Latash James Social Media Manager, Host of Freelance Friday Podcast - Headliner

How to Sell on Your Podcast Without Selling Out

by Latasha James

Podcasting is incredibly rewarding. It can bring you a passionate community of listeners, growth of skills that you never knew you had, and a huge sense of accomplishment.

But at the end of the day, we all have to make money.

And while producing a podcast doesn’t have to break the bank, it does take some capital to get going.

You’ll need a microphone, a quiet place to record, web hosting, and an editing software or resource to start. To offset this expense, many podcasters choose to monetize their shows through sponsorships, which can be wonderful… but often hard to secure.

And while most audiences are understanding, sponsorships can sometimes come across as pushy, desperate, or phony.

Personally, I decided early on that I wouldn’t immediately seek out sponsors for The Freelance Friday Podcast, mainly because I knew that as a new podcaster, building trust with my audience would be key in those first few months. I also knew that creative control was important to me, and I didn’t want to insert ads into my content just for the sake of making a bit of extra cash.

So in lieu of ads, I turned to promoting my own content… and it worked.

Here’s how I found success selling on my podcast without selling out.

Tips for Selling Your Own Products on Your Podcast

Give a Little First

Before mentioning one of my e-courses, before introducing my 1:1 coaching program, and before even asking for an Apple Podcasts review, I gave away a lot.

Many experts preach to give your best stuff away for free, and I’d have to say that I agree.

I hear over and over again from my listeners that the show has helped them secure their first freelance client, or that it’s given them the courage to write out their first business plan. Now, I can’t take full credit of course (my listeners are incredibly talented, entrepreneurial people!) … but that initial success that they’ve seen does help them believe in me.

It has also opened the door for building my email list, which has acted as a marketing and sales tool for bigger projects that just wouldn’t be as successful if I had to go in blind.

Don’t Overwhelm Your Audience

There are so many different ways that one could work with me.

Need 1:1 business help? There’s a form for that.

Want to launch a podcast and hire me as your editor? Email me. Want self-paced social media management training? Click on a link.

It’s overwhelming.

And frankly, that many hard sells is off-putting.

Sticking to one main call-to-action (CTA) per episode has been my main recipe for success. That means that I’m only plugging my editing services if I’m publishing an episode relevant to current or future podcasters, I’m only offering coaching services during episodes about becoming a freelance social media manager, and so on and so forth.

It also means that I’m keeping things simple for my listeners who are listening while driving to their day job, doing laundry, or working out at the gym.

Podcast listeners are often distracted, so keep links short and easy to remember.


I also recommend pointing to your main CTA a few times throughout the episode — usually once at the beginning, and again at the end.

Reward Loyalty

Want your listeners to feel appreciated?

Then appreciate them.

I have an ongoing 20% off coupon code that can be used for my online courses, available exclusively to my listeners.

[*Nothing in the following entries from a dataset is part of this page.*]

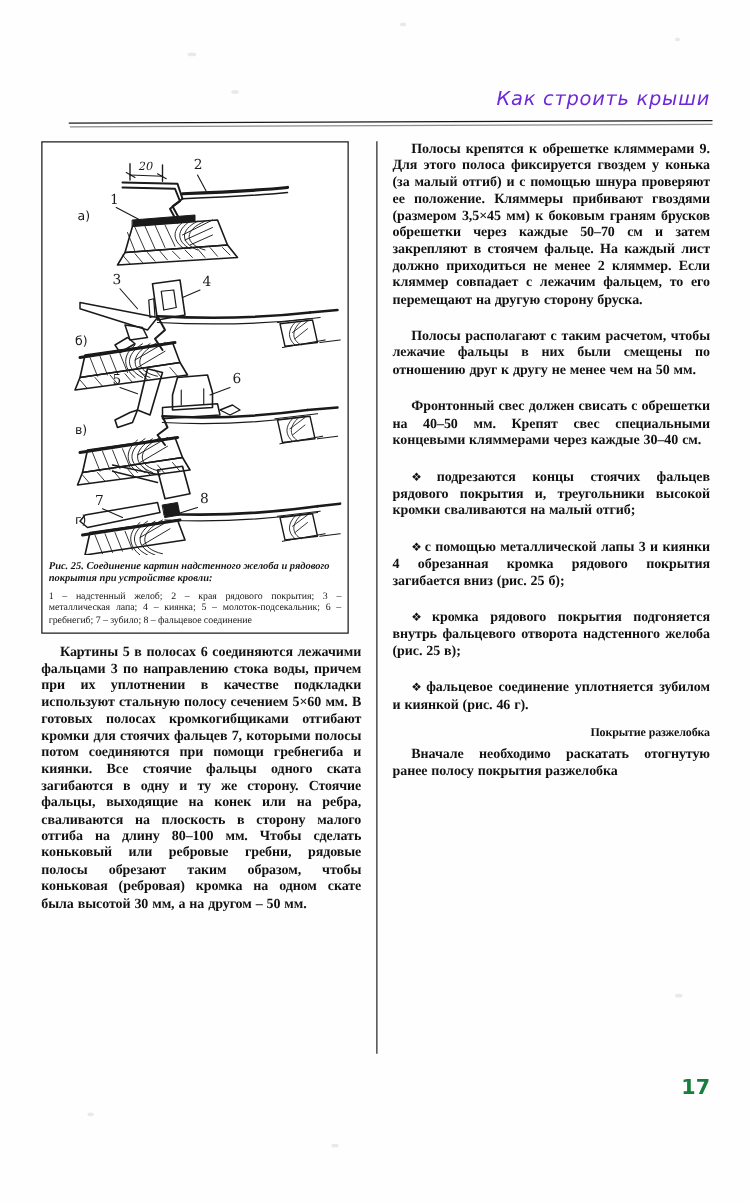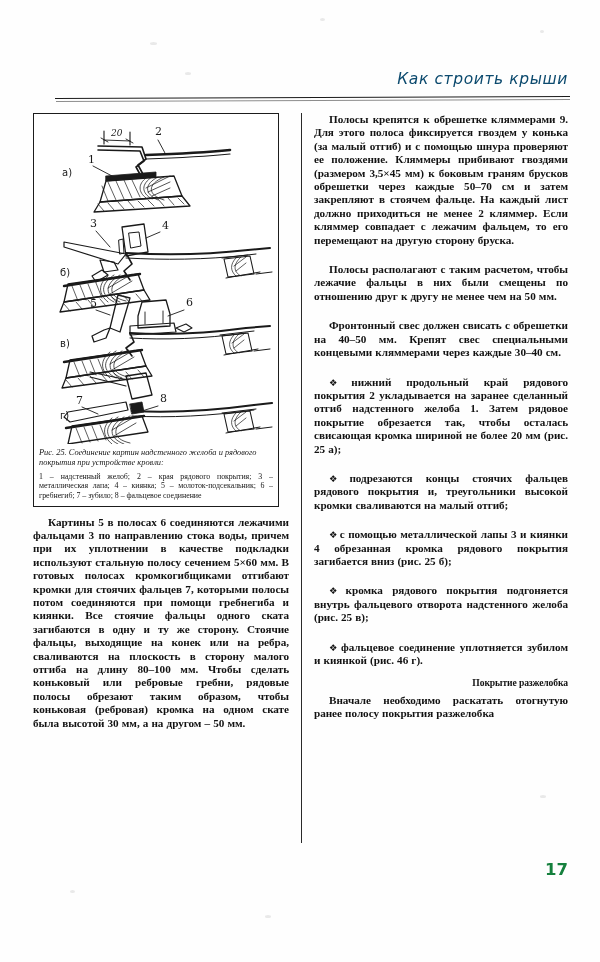--- a/index.html
+++ b/index.html
@@ -33,7 +33,7 @@
     font-style: italic;
     font-size: 15.5px;
     letter-spacing: 0.6px;
-    color: #0c4a6e;
+    color: #6d28d9;
     white-space: nowrap;
   }
   .header-rule {

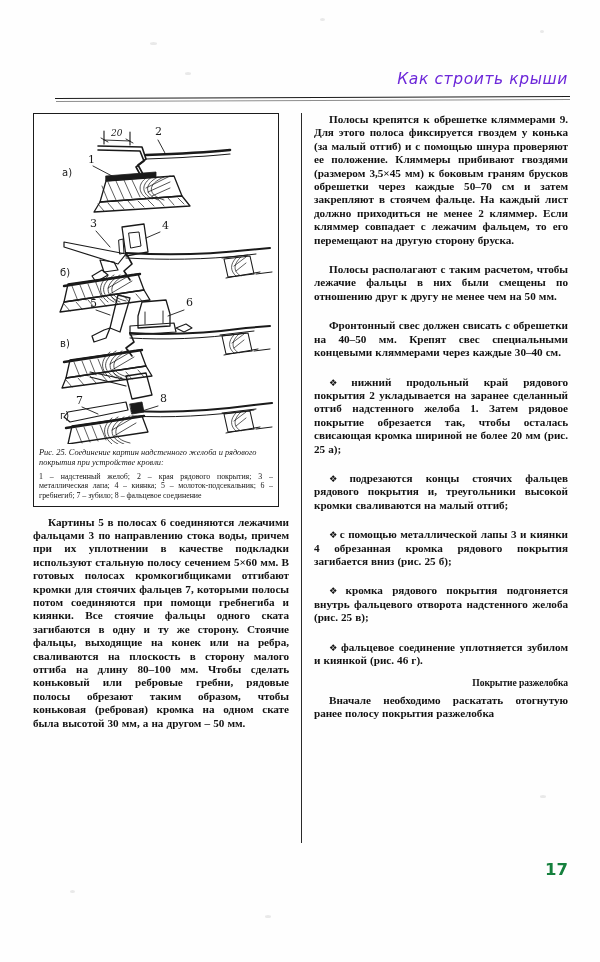--- a/index.html
+++ b/index.html
@@ -371,7 +371,6 @@
     <p>Полосы располагают с таким расчетом, чтобы лежачие фальцы в них были смещены по отношению друг к другу не менее чем на 50 мм.</p>
     <p>Фронтонный свес должен свисать с обрешетки на 40–50 мм. Крепят свес специальными концевыми кляммерами через каждые 30–40 см.</p>
 
-    <p class="bullet-item"><span class="bullet-glyph">❖</span><span>нижний продольный край рядового покрытия 2 укладывается на заранее сделанный отгиб надстенного желоба 1. Затем рядовое покрытие обрезается так, чтобы осталась свисающая кромка шириной не более 20 мм (рис. 25 а);</span></p>
     <p class="bullet-item"><span class="bullet-glyph">❖</span><span>подрезаются концы стоячих фальцев рядового покрытия и, треугольники высокой кромки сваливаются на малый отгиб;</span></p>
     <p class="bullet-item"><span class="bullet-glyph">❖</span><span>с помощью металлической лапы 3 и киянки 4 обрезанная кромка рядового покрытия загибается вниз (рис. 25 б);</span></p>
     <p class="bullet-item"><span class="bullet-glyph">❖</span><span>кромка рядового покрытия подгоняется внутрь фальцевого отворота надстенного желоба (рис. 25 в);</span></p>

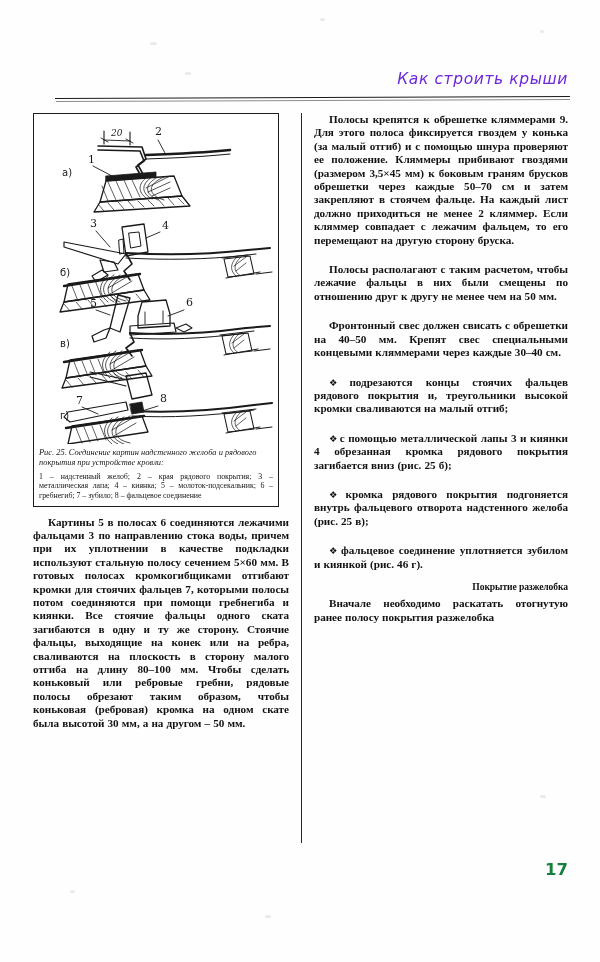--- a/index.html
+++ b/index.html
@@ -109,7 +109,7 @@
     font-size: 8.4px;
     line-height: 10.4px;
     font-style: italic;
-    font-weight: normal;
+    font-weight: bold;
     text-align: left;
     margin: 0 0 3px 0;
     color: #161616;

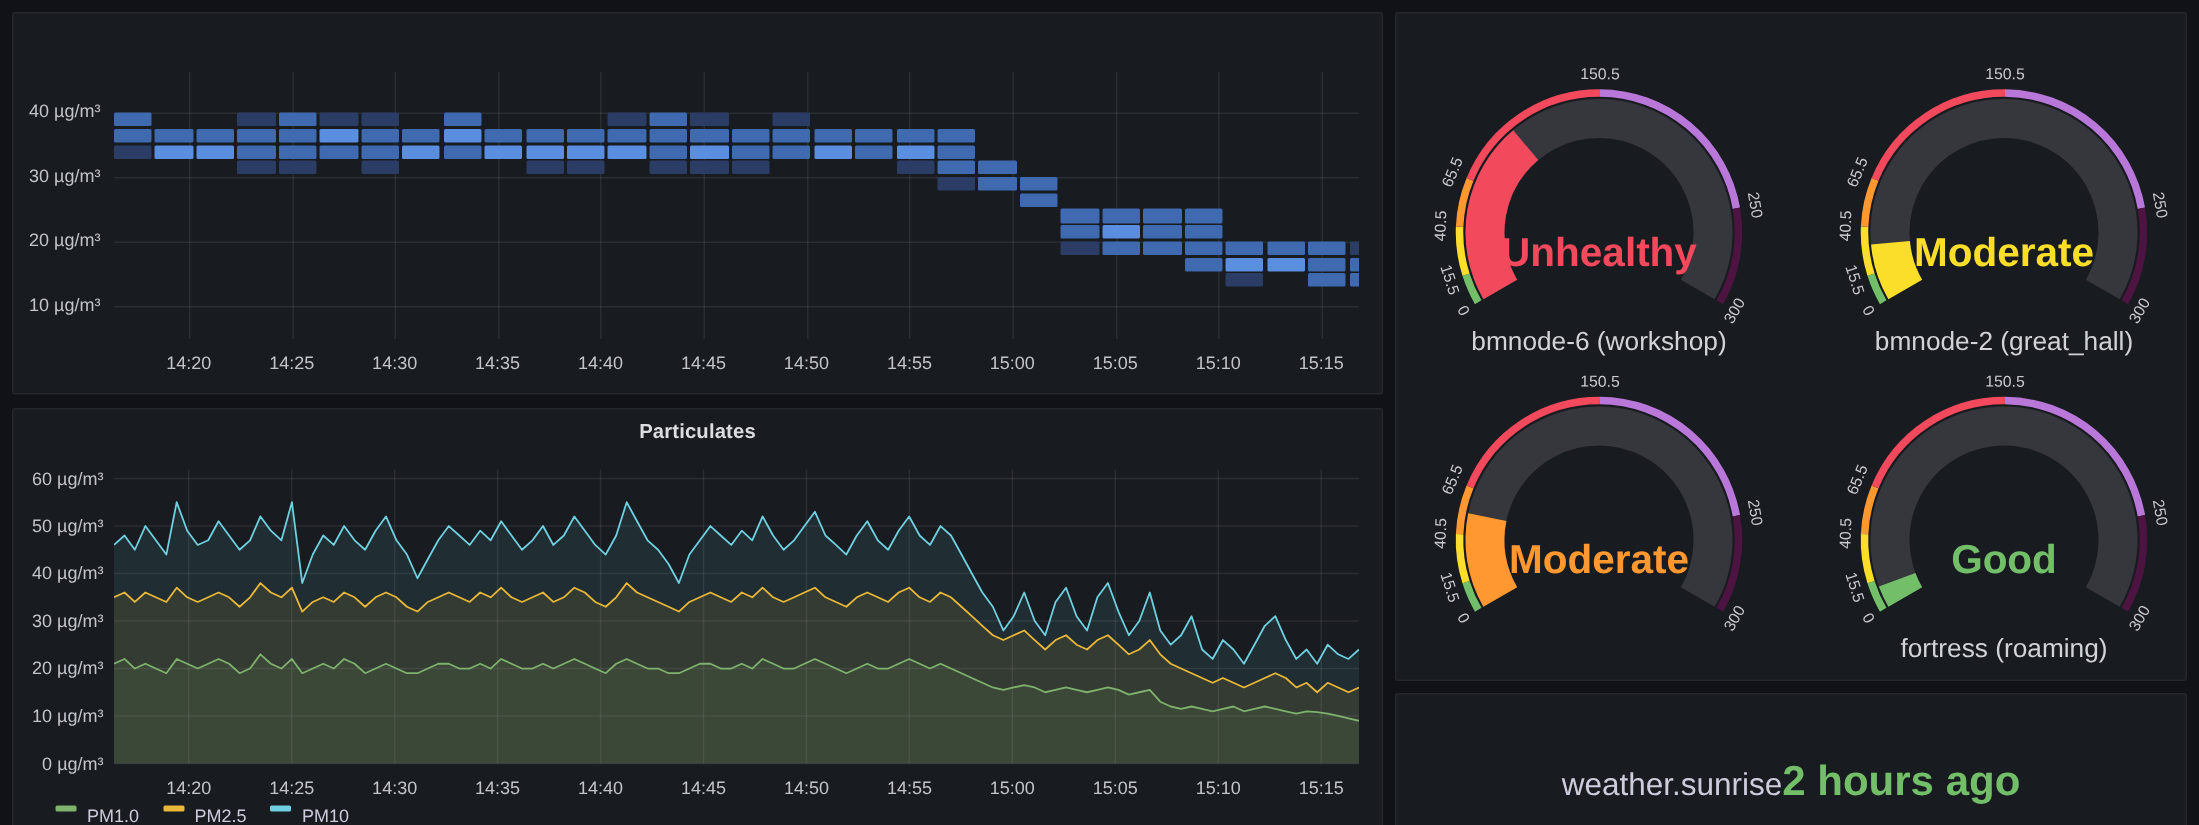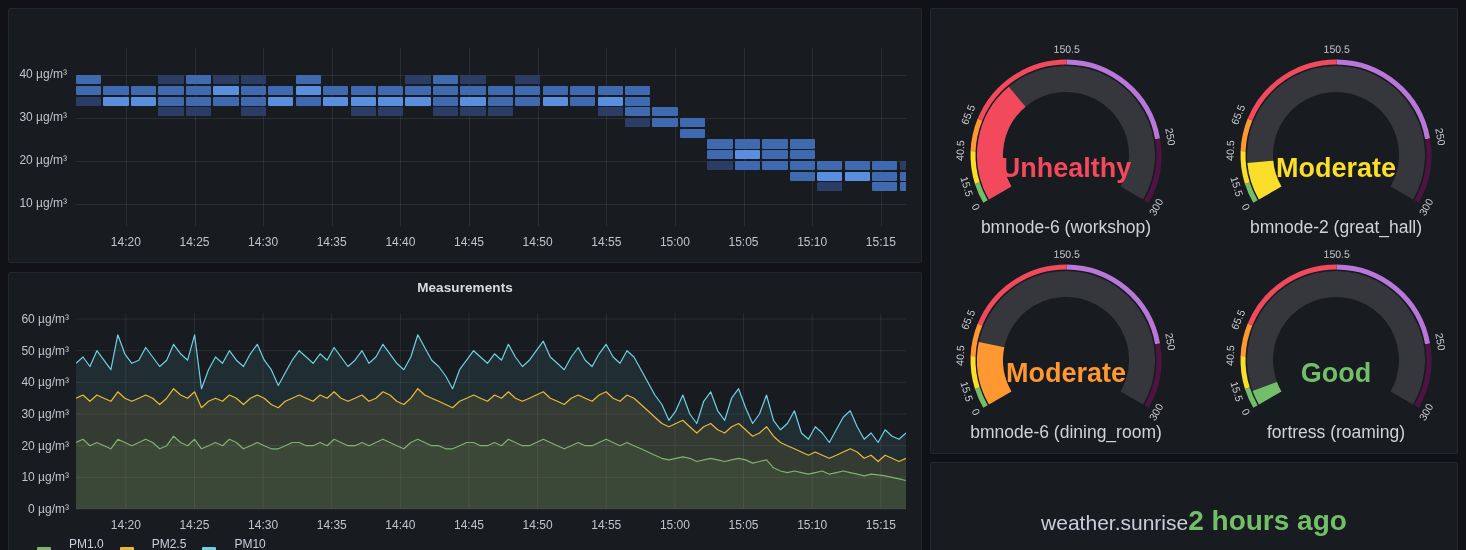--- a/index.html
+++ b/index.html
@@ -171,7 +171,7 @@
   </section>
 
   <section class="panel" id="panel-lines">
-    <h2 class="panel-title">Measurements</h2>
+    <h2 class="panel-title">Particulates</h2>
     <div class="plot" id="lines-plot">
         <svg width="914" height="300">
           <defs>

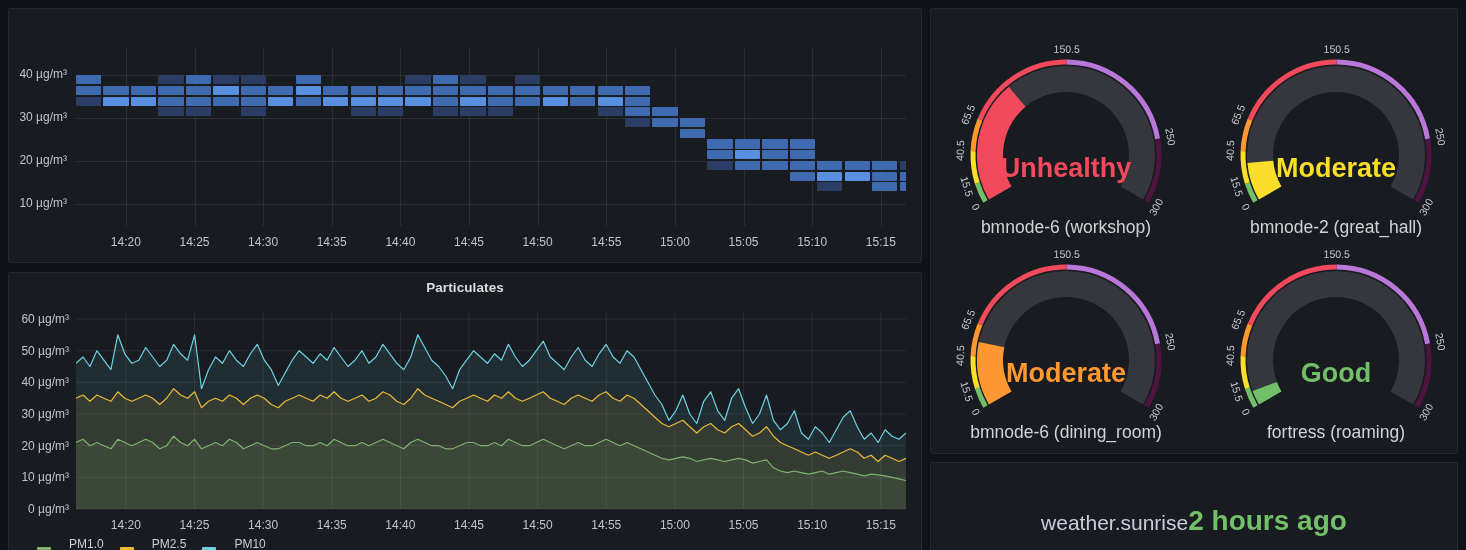--- a/index.html
+++ b/index.html
@@ -306,7 +306,6 @@
             <text class="gtick" text-anchor="middle" dominant-baseline="middle" transform="translate(225.9 164.5) rotate(-60.0)">300</text>
             <text x="135" y="134" class="gstate" fill="#FF9830" text-anchor="middle">Moderate</text>
           </svg>
-          <div class="gauge-title">bmnode-6 (dining_room)</div>
         </div>
         <div class="gauge-cell">
           <svg width="270" height="176" viewBox="0 0 270 176">

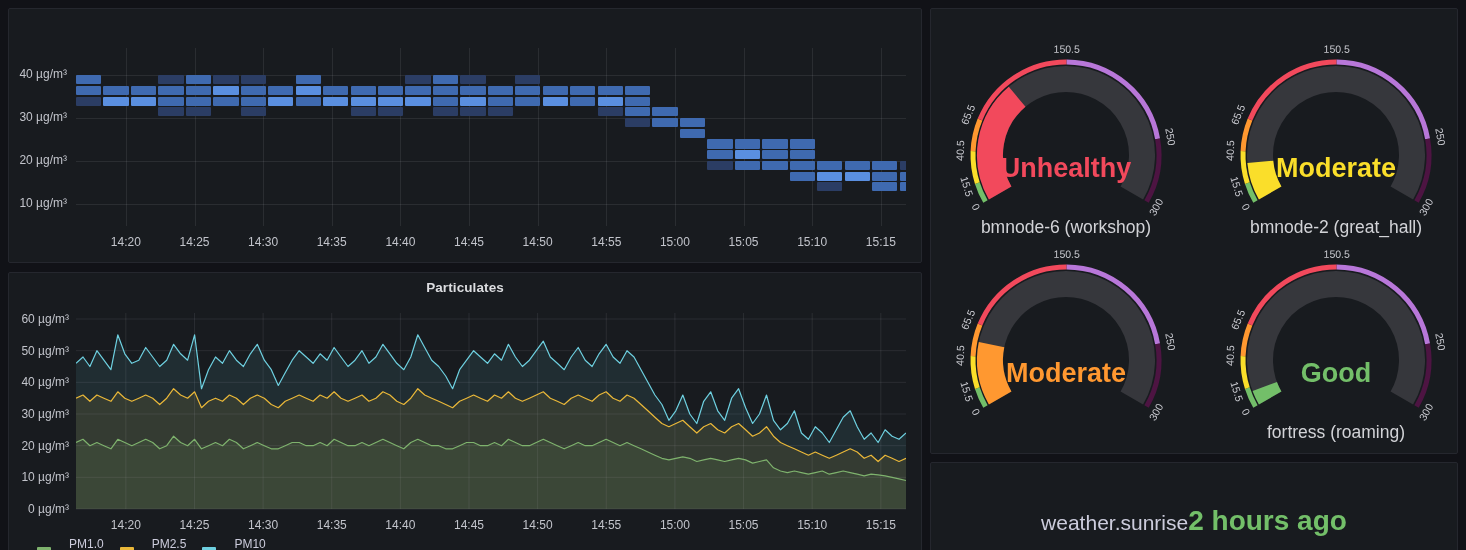--- a/index.html
+++ b/index.html
@@ -23,7 +23,7 @@
   .ytick-svg { fill:#c2c4cb; font-size:12px; text-anchor:end; font-family:"Liberation Sans",sans-serif; }
   .xtick-svg { fill:#c2c4cb; font-size:12px; text-anchor:middle; font-family:"Liberation Sans",sans-serif; }
   #lines-legend { position:absolute; left:28px; top:264px; display:flex; gap:16px; align-items:center; }
-  .legend-item { display:flex; align-items:flex-end; gap:18px; font-size:12px; color:#ccccdc; }
+  .legend-item { display:flex; align-items:flex-start; gap:7px; font-size:12px; color:#ccccdc; }
   .legend-icon { width:14px; height:4px; border-radius:1px; }
   #gauge-grid { position:absolute; top:34px; left:0; right:0; display:grid; grid-template-columns:1fr 1fr; row-gap:10px; justify-items:center; }
   .gauge-cell { width:270px; text-align:center; }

It doesn’t expire, and it is referenced in nearly every episode. It’s there for those that tune in… and more importantly, those that actually listen until the end when it’s mentioned. In other words, it’s there for the people that support me the most.

I also offer my listeners first access to things like coaching programs, event ticket sales, and give out free advice every single day in my Facebook group, Money Making Micro-Influencer, which is an offshoot of the show.

Doing these things strengthens the bond between my listeners and I by making my services more accessible and affordable for them. It also rewards loyalty and shows them that I don’t just care about their cash or download numbers. I care about them as individuals.

Provide Social Proof

What’s the first thing you do when you’re contemplating a big purchase?

If you’re anything like me, you scour the reviews on Amazon before committing.

The same can be said for podcast listeners, or any purchaser of a digital product. And while there’s no mega-marketplace for podcast creators (yet), it’s up to you to showcase the social proof that encourages your listeners to convert.

Traditional testimonials on your website are great, but podcasts allow you to take things up a notch. Consider asking some of your clients to record a short audio message that you can play in your intro. Or maybe you can interview one of them on your show. And if you don’t have any testimonials yet, just remember that data is king. Any compelling stats or case studies that you can point to can really move the needle for you.

Make It Optional

(Most) podcasts are free.

… And I believe they should stay that way.

Don’t get so hung up on pushing product that you frustrate (and ultimately lose) your audience. It’s tough to hear, but growing a podcast takes time. And growing a high-converting podcast sometimes takes a little longer. Referencing your additional offerings on your show is great, but my recommendation is to focus first on creating good content above everything else.

The rest will follow.

Key Takeaways

  • Stick to one main call-to-action per episode.
  • Point to your main call-to-action a few times throughout the episode – once at the beginning and again at the end.
  • Reward those who listen to your show (coupons, first access to things like coaching programs and event ticket sales).